🤖 AI Summary
This study addresses the significant degradation in adversarial robustness of Android malware detection systems under long-term deployment due to temporal concept drift. Through a decade-long longitudinal analysis integrating data from real devices and emulators, the authors evaluate robustness decay across varying training–testing time configurations using both static and dynamic features. They introduce temporally aware metrics—RobustDrop, ΔASR, and the Adversarial Amplification Factor (AAF)—to systematically quantify, for the first time, the relationship between temporal drift and adversarial robustness. Three realistic evaluation protocols mirroring practical deployment scenarios are also established. Experimental results demonstrate that increasing the temporal gap between training and testing substantially reduces both clean and adversarial accuracy, with FGSM proving particularly effective against static features. While extended-window retraining partially mitigates performance loss, it fails to fully restore robustness.
📝 Abstract
We present a longitudinal, drift-aware evaluation of adversarial robustness across more than a decade of Android applications using static and dynamic feature representations extracted from emulator and real-device executions. The dataset is organized into yearly slices and evaluated under three deployment protocols that emulate realistic learning scenarios: (1) same-year training and testing, (2) cross-year deployment without model updates, and (3) expanding-window retraining with cumulative historical data. Across multiple classifier families, adversarial examples are generated using FGSM and SPSA under feasibility constraints. We measure clean performance, Adversarial Accuracy (AA), Attack Success Rate (ASR), and introduce temporal linkage metrics -- RobustDrop, $Δ$ASR, and Adversarial Amplification Factor (AAF) -- to quantify the relationship between distribution shift and robustness degradation.nResults show that temporal separation is associated with reduced adversarial robustness under the evaluated transfer-based feature-space setting.

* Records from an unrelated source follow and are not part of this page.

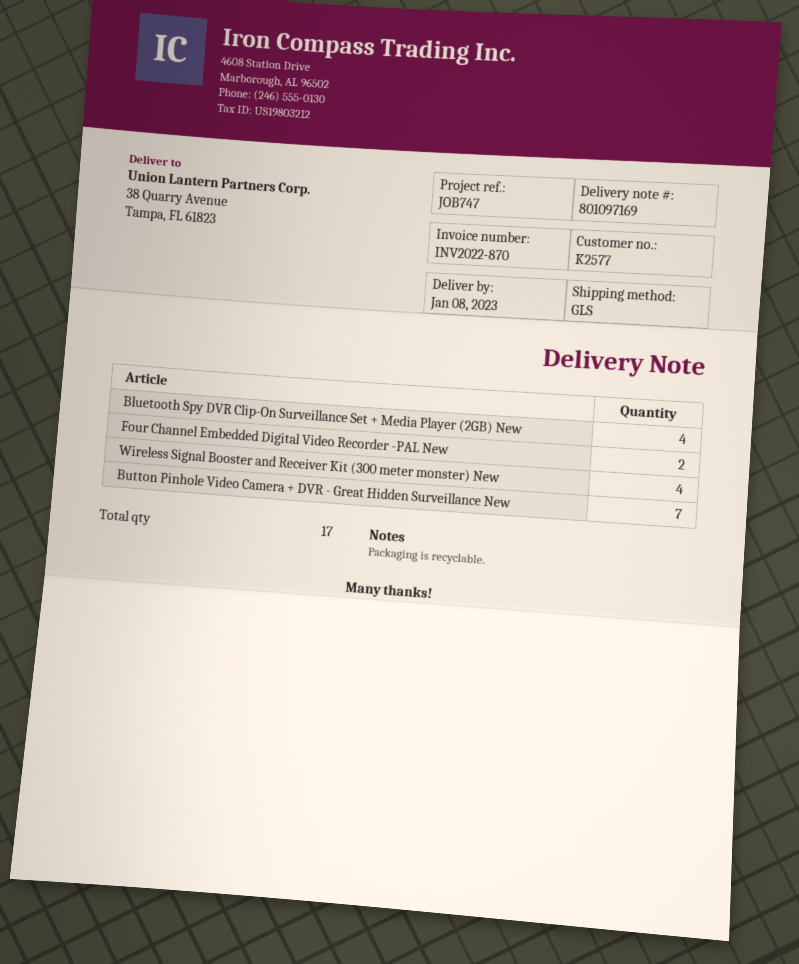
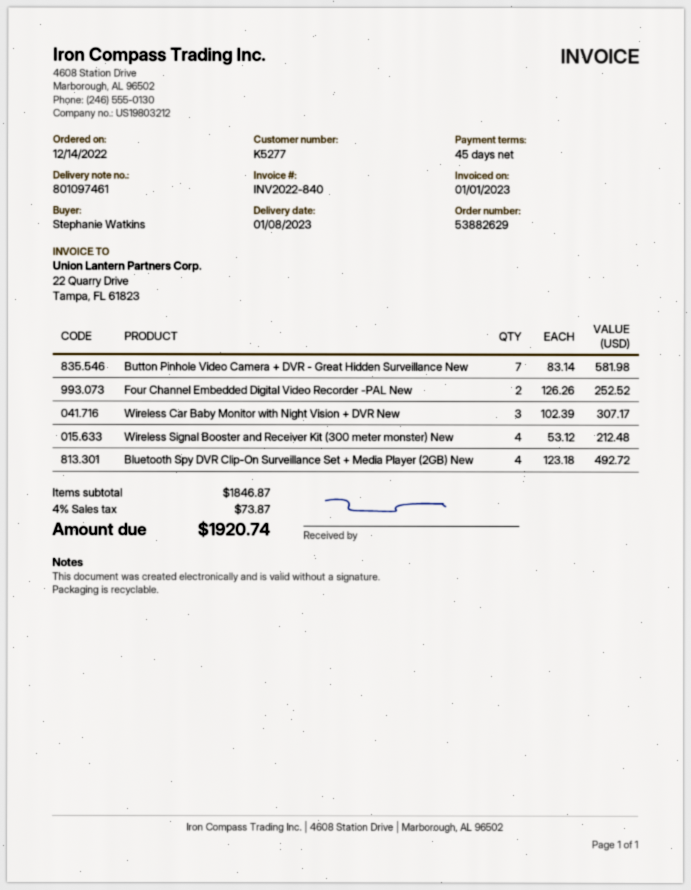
delivery note number: 801097169 -> 801097461
invoice number: INV2022-870 -> INV2022-840
customer number: K2577 -> K5277
Wireless Car Baby Monitor with Night Vision + DVR New: none -> 3

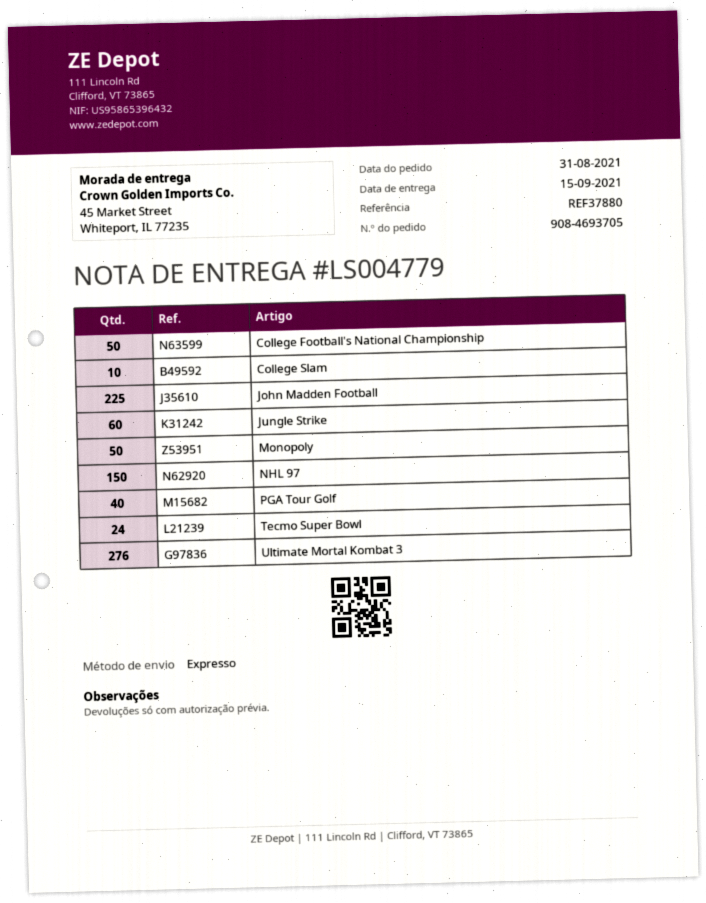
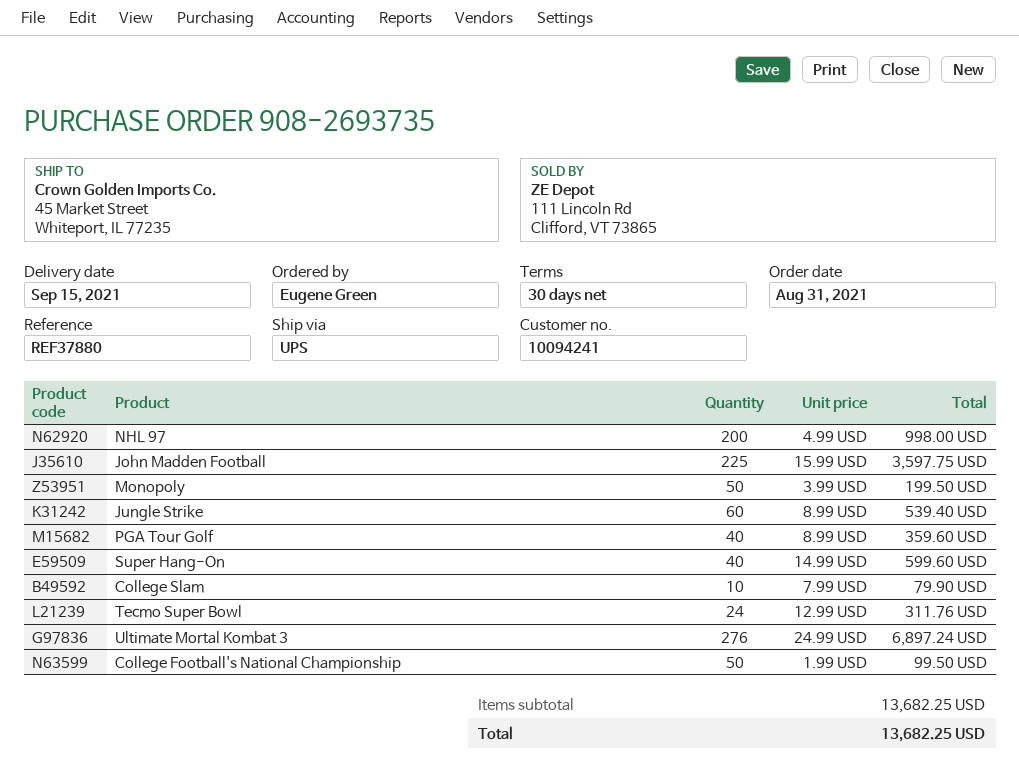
order number: 908-4693705 -> 908-2693735
shipping method: express -> UPS
NHL 97: 150 -> 200
Super Hang-On: none -> 40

As the train-test gap increases, clean accuracy and adversarial accuracy decline, while attack success exhibits configuration-dependent increases, particularly under FGSM perturbations and static features. Expanding-window retraining mitigates, but does not eliminate, robustness loss under continued distributional evolution. These findings indicate that temporal drift should be considered when assessing the long-term robustness of intelligent detection systems under evolving data distributions and highlight the need for drift-aware robustness assessment frameworks in long-lived adversarial environments.